● **DATASET EXTRACT**:
..........

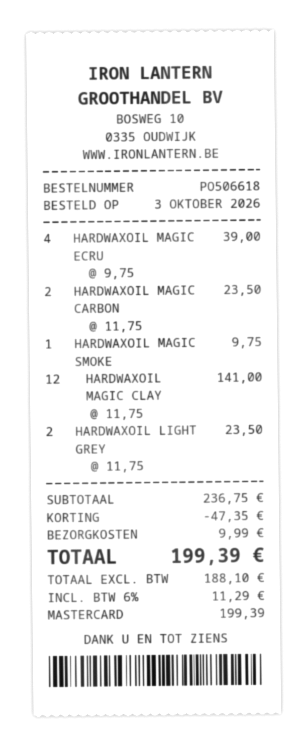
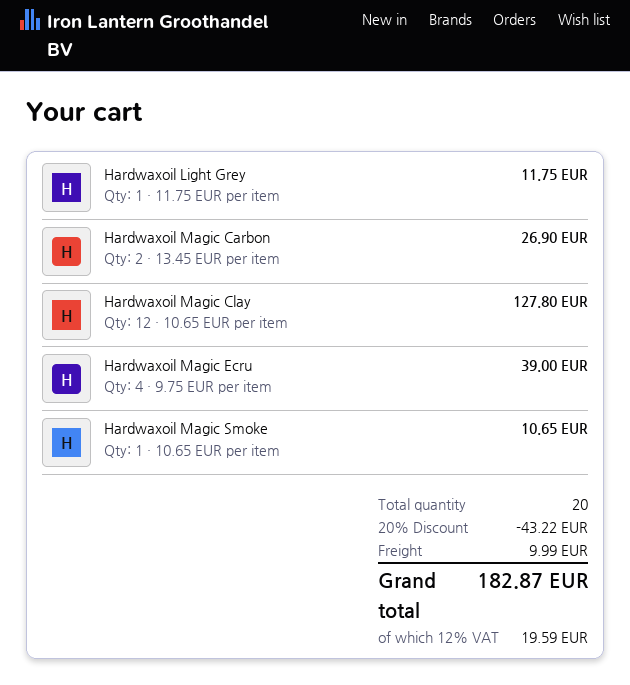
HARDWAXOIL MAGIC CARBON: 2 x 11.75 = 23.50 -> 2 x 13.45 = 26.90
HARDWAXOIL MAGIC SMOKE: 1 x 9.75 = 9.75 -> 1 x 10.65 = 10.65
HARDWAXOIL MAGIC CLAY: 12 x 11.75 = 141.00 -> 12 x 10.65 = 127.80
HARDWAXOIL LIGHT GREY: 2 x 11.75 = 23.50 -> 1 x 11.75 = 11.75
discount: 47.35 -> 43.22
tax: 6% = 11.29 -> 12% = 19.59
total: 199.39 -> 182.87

..........

● **ABOUT THIS EXERCISE**:
Give back exactly the lines from the one containing "HARDWAXOIL MAGIC CLAY: 12" through the last line of the records.

● **REPLY TO THE TASK**:
HARDWAXOIL MAGIC CLAY: 12 x 11.75 = 141.00 -> 12 x 10.65 = 127.80
HARDWAXOIL LIGHT GREY: 2 x 11.75 = 23.50 -> 1 x 11.75 = 11.75
discount: 47.35 -> 43.22
tax: 6% = 11.29 -> 12% = 19.59
total: 199.39 -> 182.87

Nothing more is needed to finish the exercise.